Enfin toutes sortes de micro-aménagements :
- micro-turbines au fil de l'eau pour alimenter l'éclairage public.
- bacs de décantation des eaux d'orage pour récupérer les argiles
- même une pisciculture dans l'arrière boutique d'un poissonnier
- sans répéter ici tous ces dispositifs par lesquels cette histoire a commencé.


La coupole grise visible depuis le Guizay au-dessus de la ville a presque disparu. Dans la Loire, on peut se baigner.

La vieille industrie mute, plus attentive et plus modeste.

La notion de déchet tend a disparaître car l'eau nous rend présent à l'idée de cycle.

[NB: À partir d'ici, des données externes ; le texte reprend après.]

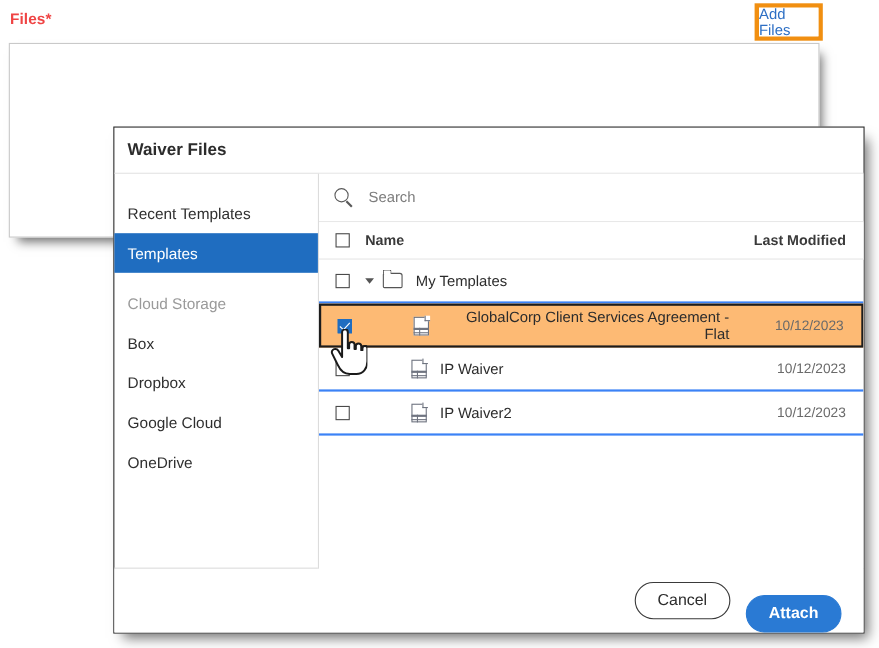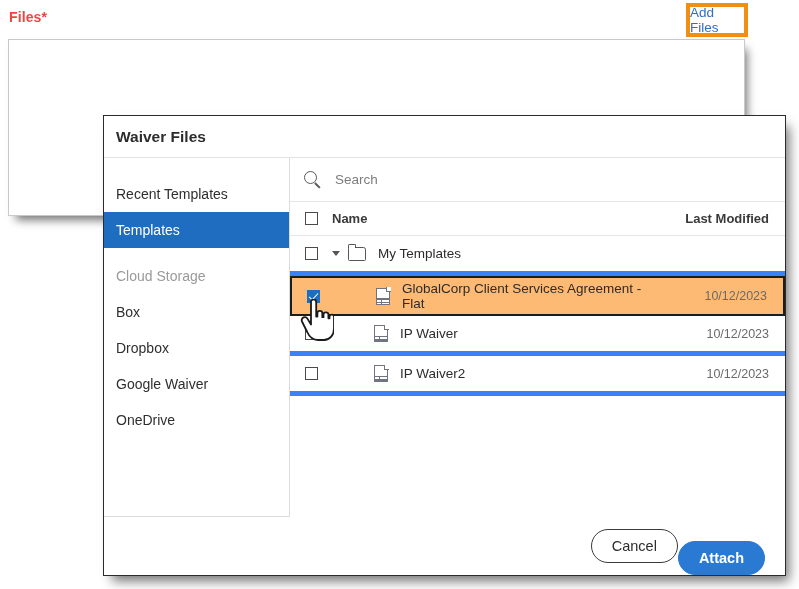"Name" .col-name { text-align: none -> right }
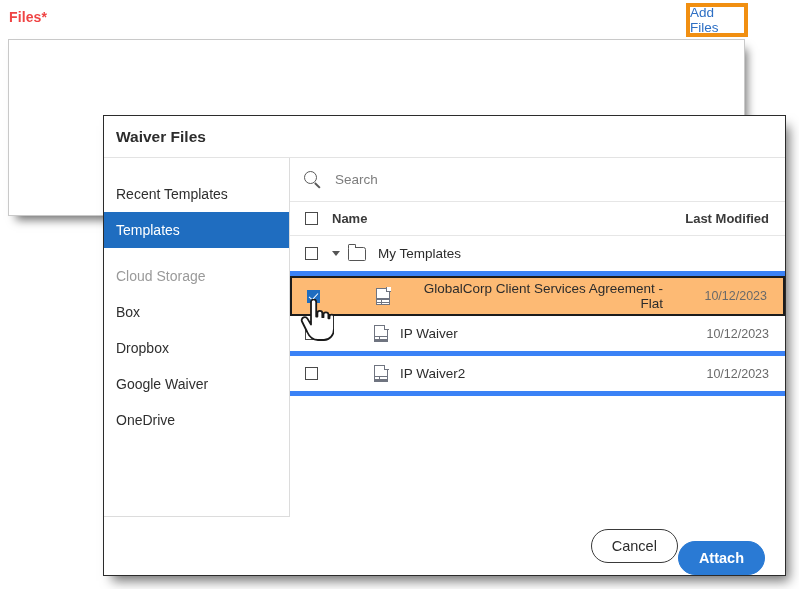"My Templates" .row { border-bottom: 5px solid #3b82f6 -> 2px solid #3b82f6 }
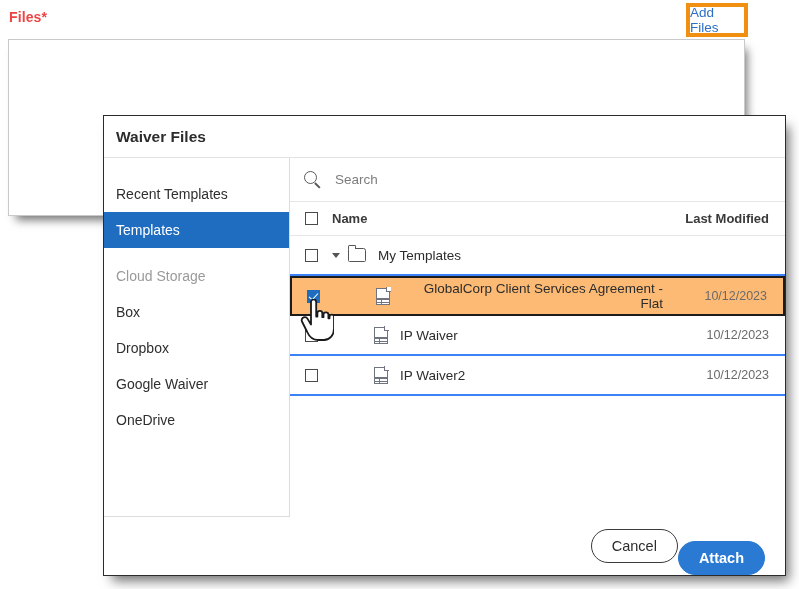"Google Waiver" span { text: Waiver -> Cloud }
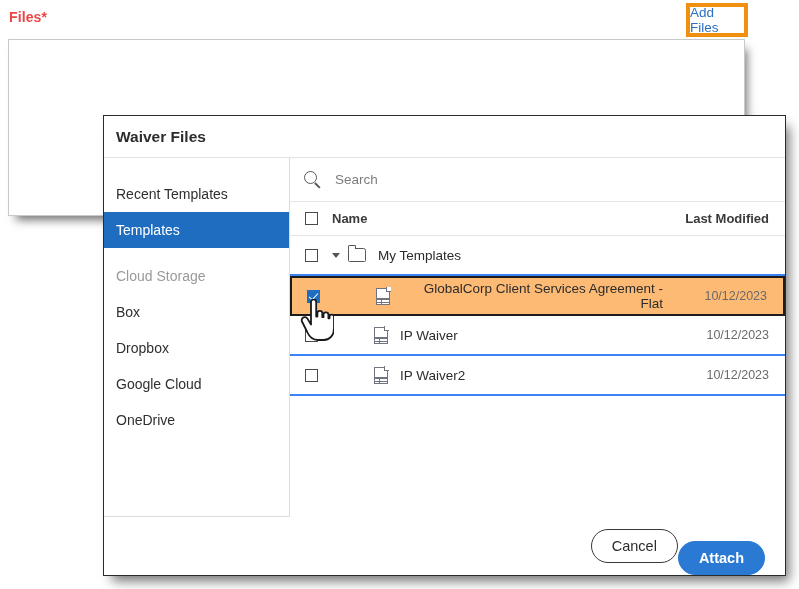"Cancel" #dialog-footer { gap: none -> 14px }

Le citoyen sait mieux que l'achat d'une denrée contient l'achat des circonstances qui la produisent.

Les gaspillages énergétiques ont été vigoureusement diminués.

La faculté, face aux circonstances, a changé ses axes de recherche.

Le verre d'eau de Dumont est considéré comme un tournant historique.

Le musée de l'histoire des techniques hydrauliques a été ouvert au public hier. Dans un grand geste d'humour, la décharge du Pateux a été transformée en réserve archéologique pour les temps futurs.

Bientôt, sur financement mondial, le barrage de Grangent sera complètement nettoyé.

Chez les successeurs de Gagnaire, on cuisine la célèbre truite du Furan.




Toute ressemblance avec ce qui se passera d'ici 2025 sera totalement fortuite.


En effet , nous pouvons découvrir le Furan dès aujourd'hui.